General description

Cerebrotendinous xanthomatosis (CTX) is a rare autosomal recessive lipid storage disorder caused by a mutation in the CYP27A1 gene, which is related to sterol 27-hydroxylase, an enzyme involved in bile acid biosynthesis in hepatic mitochondria. This mutation disrupts bile acid biosynthesis, leading to abnormal accumulation of cholestanol in various organs.

The clinical presentation of CTX is characterized by a wide spectrum of manifestations that vary considerably among patients. Early manifestations may include neonatal jaundice or cholestasis, chronic diarrhea in infancy, and juvenile cataracts. These initial symptoms are often nonspecific, contributing to the substantial diagnostic delay typically observed in CTX patients.

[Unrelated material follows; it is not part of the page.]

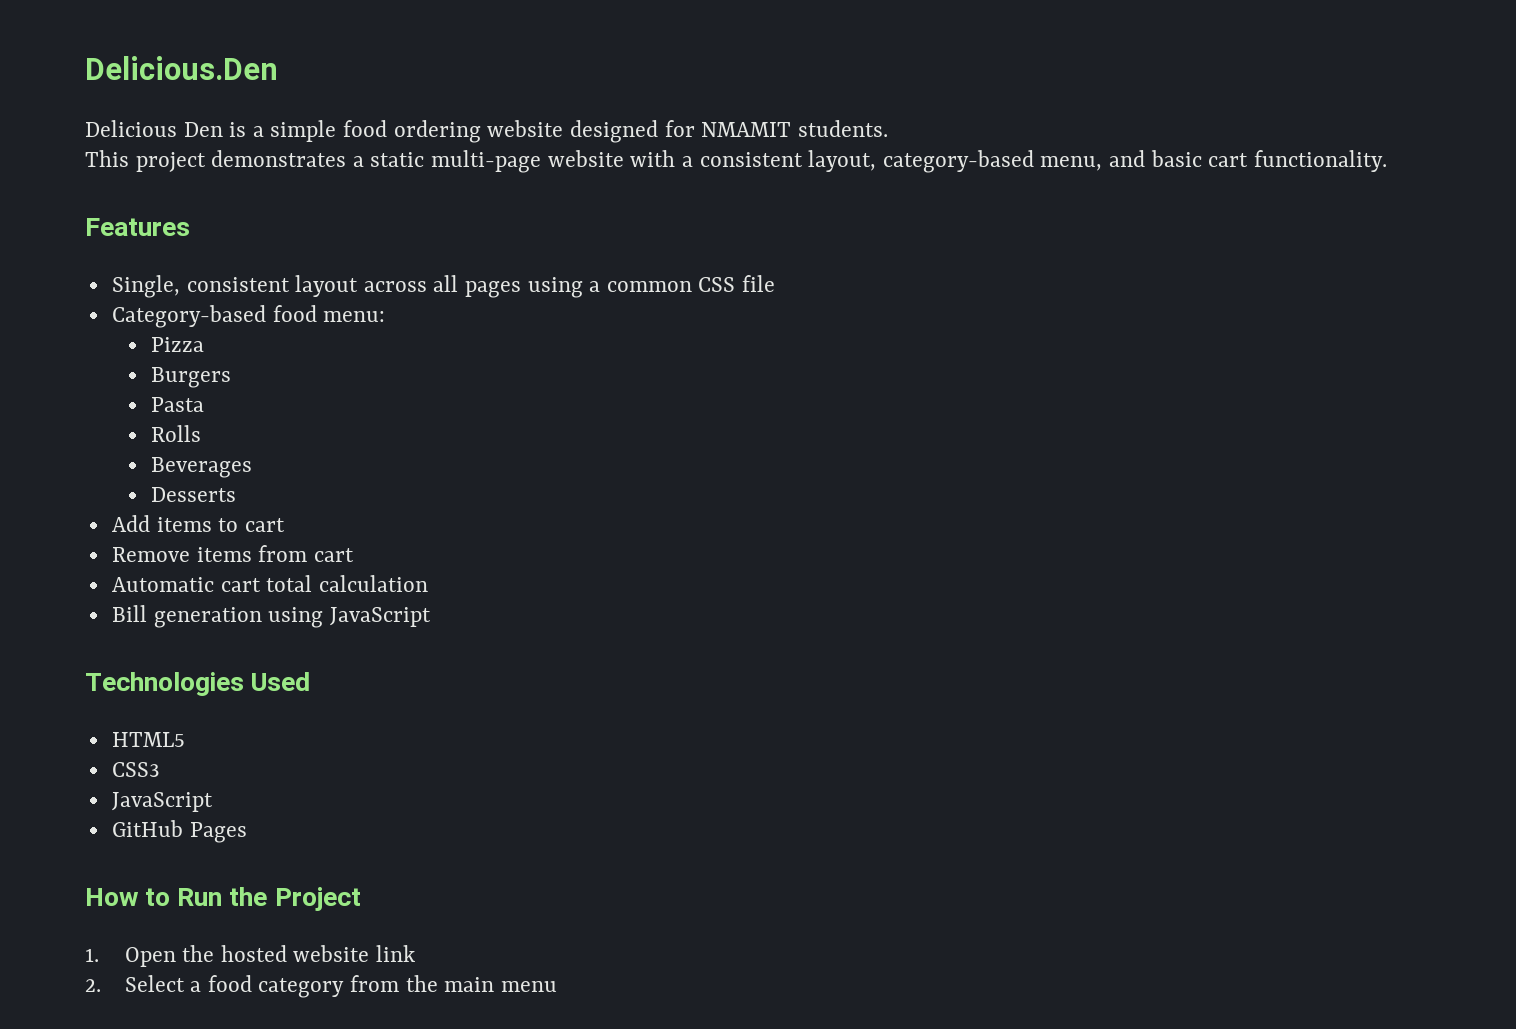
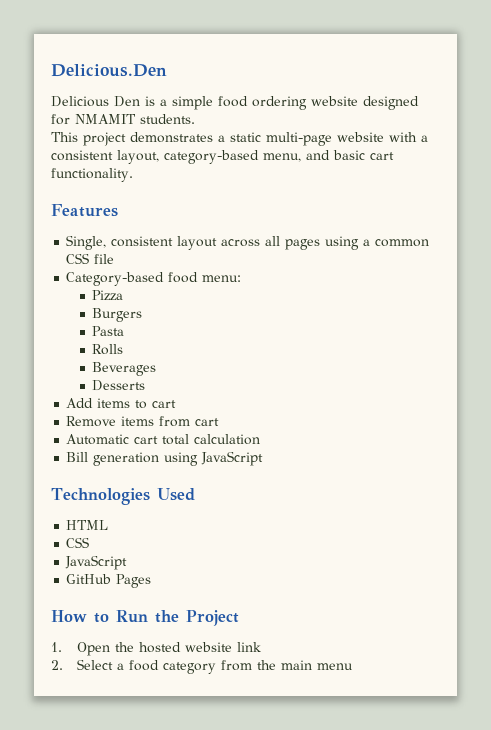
- HTML5
- CSS3
+ HTML
+ CSS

As the disease progresses, patients develop tendon xanthomas, particularly affecting the Achilles tendons, which appear as fusiform enlargements with characteristic MRI findings. Systemic manifestations include osteoporosis, premature atherosclerosis, and coronary heart disease.

The neuropsychiatric manifestations are diverse and progressively debilitating. These include cognitive impairment ranging from mild learning disabilities to dementia, cerebellar ataxia, pyramidal signs, progressive myelopathy, peripheral neuropathy, extrapyramidal manifestations such as parkinsonism and dystonia, epileptic seizures, and psychiatric symptoms.